This article was published on April 13, 2015

How The Guardian’s Ophan analytics engine helps editors make better decisions


How The Guardian’s Ophan analytics engine helps editors make better decisions

When you’re a massive international news organization, revamping your flagship platform is only part of the story. Adapting and consolidating operations to stay relevant in an ever-changing media landscape is the order of the day.

A key part to that story is obviously understanding what it is your readers like, what they actually read and what they really should know about. The Guardian, to help it achieve those goals, has built its own in-house analytics engine called Ophan. It’s a bit like Chartbeat or Parsely, or many other analytics platforms at its core.

Behind the scenes, it publishes about a quarter of a billion events per day and typically the lag before something shows up on the dashboard is somewhere between three to five seconds. But it hasn’t always been such a powerhouse.

The project grew out of a hack day, but the team couldn’t bring themselves to turn it off at the end of the weekend. So they just left it on, running in the background. Three months later, The Guardian’s director of architecture, Graham Tackley, decided to devote some real time and attention to what it could achieve. Tackley and Chris Moran, The Guardian’s digital audience editor, quickly saw that by measuring site data more closely, the organization as a whole could potentially benefit.

“It’s like understanding how journalism works digitally […] the ideal is that we should all understand that. And that eventually kind of codified into the idea of democratizing that data within The Guardian. All of those sub-editors that were working without guidance, essentially. We wanted them to be able to see it for themselves,” Moran said.

ophan1

When it was ready, they opened it up to the whole company, to anyone that could potentially benefit from additional data insight. Since switching it on, Ophan has gone from zero to more than 950 monthly active users within the organization, Moran exlained.

The key thing about that organic growth [is that] you don’t get 950 people [to use a tool like Ophan] by buying in a tool and going through some massive training process,” Moran said. “The way you get that is by making the tool useful to the individuals within this building, so everything it has grown into has been as a direct result of within editorial and beyond – but very much focused around editorial and people saying ‘I’ve got this problem, could Ophan help with this?'”

The answer to ‘why do we need Ophan?’ isn’t ‘because data,’ it’s because it can help us do our editorial jobs, even if that’s just as simple as showing some section editors that they might be wasting their time micro-managing the front page and should instead be focusing on an article level on how to move people along to other pieces of content. That in itself helps them prioritize their time.

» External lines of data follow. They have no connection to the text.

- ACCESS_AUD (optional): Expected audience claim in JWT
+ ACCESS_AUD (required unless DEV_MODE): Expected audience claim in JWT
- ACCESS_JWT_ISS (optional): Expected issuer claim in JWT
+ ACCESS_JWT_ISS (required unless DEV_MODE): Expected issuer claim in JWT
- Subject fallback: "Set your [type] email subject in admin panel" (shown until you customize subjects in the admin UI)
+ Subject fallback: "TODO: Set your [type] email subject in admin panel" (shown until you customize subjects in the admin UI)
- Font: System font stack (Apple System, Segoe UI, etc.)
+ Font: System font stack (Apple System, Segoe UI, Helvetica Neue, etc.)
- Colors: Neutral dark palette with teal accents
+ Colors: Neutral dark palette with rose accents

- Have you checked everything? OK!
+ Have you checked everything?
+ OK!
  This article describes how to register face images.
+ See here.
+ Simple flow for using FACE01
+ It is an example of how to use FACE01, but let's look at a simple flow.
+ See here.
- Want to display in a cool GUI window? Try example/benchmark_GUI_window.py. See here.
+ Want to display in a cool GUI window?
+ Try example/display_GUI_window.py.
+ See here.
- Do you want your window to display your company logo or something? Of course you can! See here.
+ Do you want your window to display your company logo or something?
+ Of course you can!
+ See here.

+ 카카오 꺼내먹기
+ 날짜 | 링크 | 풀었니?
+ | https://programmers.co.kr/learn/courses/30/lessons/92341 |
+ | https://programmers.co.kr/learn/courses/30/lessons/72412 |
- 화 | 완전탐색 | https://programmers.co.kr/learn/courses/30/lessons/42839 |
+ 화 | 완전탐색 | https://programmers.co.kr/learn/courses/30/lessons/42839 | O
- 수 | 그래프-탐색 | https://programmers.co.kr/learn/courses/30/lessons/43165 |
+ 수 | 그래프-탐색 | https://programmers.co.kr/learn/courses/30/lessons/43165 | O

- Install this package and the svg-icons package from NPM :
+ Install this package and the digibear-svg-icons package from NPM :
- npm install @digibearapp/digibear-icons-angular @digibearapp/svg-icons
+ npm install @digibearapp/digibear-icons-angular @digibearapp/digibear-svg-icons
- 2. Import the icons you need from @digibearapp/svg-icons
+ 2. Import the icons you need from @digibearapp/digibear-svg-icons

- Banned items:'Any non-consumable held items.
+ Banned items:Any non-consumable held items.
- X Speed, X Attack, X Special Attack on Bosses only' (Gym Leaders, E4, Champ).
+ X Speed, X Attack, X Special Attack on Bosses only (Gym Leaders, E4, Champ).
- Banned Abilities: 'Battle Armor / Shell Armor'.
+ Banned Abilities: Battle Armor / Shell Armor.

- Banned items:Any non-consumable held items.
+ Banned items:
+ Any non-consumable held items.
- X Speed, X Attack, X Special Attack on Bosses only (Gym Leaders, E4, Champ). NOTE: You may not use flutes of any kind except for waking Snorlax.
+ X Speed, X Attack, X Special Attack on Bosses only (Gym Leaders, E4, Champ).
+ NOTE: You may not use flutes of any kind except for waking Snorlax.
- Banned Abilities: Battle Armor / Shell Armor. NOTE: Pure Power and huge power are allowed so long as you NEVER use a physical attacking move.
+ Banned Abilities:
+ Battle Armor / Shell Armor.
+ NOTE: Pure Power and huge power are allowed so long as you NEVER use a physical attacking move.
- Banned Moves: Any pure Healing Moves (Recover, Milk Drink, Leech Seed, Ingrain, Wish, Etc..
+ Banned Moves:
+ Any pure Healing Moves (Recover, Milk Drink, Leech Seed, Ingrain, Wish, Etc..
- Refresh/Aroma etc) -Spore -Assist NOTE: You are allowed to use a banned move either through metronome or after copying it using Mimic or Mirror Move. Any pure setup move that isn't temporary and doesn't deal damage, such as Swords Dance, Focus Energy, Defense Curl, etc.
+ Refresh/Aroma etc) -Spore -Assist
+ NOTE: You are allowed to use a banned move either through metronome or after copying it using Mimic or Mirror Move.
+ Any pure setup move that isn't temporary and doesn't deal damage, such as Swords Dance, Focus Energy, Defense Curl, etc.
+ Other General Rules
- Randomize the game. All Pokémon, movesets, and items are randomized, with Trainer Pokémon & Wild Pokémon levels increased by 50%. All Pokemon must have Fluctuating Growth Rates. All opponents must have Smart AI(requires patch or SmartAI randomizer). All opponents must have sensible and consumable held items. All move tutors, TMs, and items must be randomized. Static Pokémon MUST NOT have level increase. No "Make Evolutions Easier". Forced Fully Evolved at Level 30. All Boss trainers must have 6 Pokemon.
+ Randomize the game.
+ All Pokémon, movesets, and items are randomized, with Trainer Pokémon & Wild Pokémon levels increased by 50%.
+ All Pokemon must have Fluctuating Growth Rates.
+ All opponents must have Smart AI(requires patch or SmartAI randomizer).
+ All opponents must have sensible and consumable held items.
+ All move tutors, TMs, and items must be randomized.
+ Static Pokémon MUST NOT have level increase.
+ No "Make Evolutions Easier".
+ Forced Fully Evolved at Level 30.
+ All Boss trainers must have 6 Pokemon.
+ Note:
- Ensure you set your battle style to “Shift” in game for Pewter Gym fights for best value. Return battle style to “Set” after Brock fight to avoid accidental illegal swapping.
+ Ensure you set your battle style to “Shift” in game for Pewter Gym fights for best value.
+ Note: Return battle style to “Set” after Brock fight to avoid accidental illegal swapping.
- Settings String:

A frequently cited concern by editorial when talking about data is the fear that if you only pander to readers and a wider audience, you end up with content that falls somewhere between asinine and anodyne. However, perhaps unsurprisingly, Moran disagrees.

Page views are much maligned, people say why use page views because it just leads to clickbait – but actually, if what you’re trying to do is judge how well you’ve promoted a piece of content, it’s really effective. It’s not necessarily a sign of quality – as long as we all understand that, that’s fine – but it can tell you whether something is working.

The thought here is that if ‘page views’ is a useful metric in its own right, it somewhat removes it from the advertising process – clicks for feedback, rather than to drive revenue. Moran explains that while there’s no commercial aspect to his job at all. “We basically work on the principal that if we get our excellent journalism in front of the widest possible audience for each piece, that’s probably going to have a good commercial benefit – and surely that’s also an editorial aim?”

Beyond basics

Ophan isn’t just tracking page views. It’s also looking at things like median attention time, using the same sort of methodology as Upworthy or Chartbeat, to find out where users are engaging with each page. This goes some way to arguing against pure page view measurements, as the team can see whether they’re just clicks or whether people are actually engaging with the article. And what does ‘engagement’ consist of here?

“The way it works is that there has to be evidence you’re actively doing something on the page – it has to be in the foreground tab, and you have to be moving the mouse or scrolling, or clicking, or doing something like that,” Tackley said. “Every time you do that, the timer starts for five seconds.”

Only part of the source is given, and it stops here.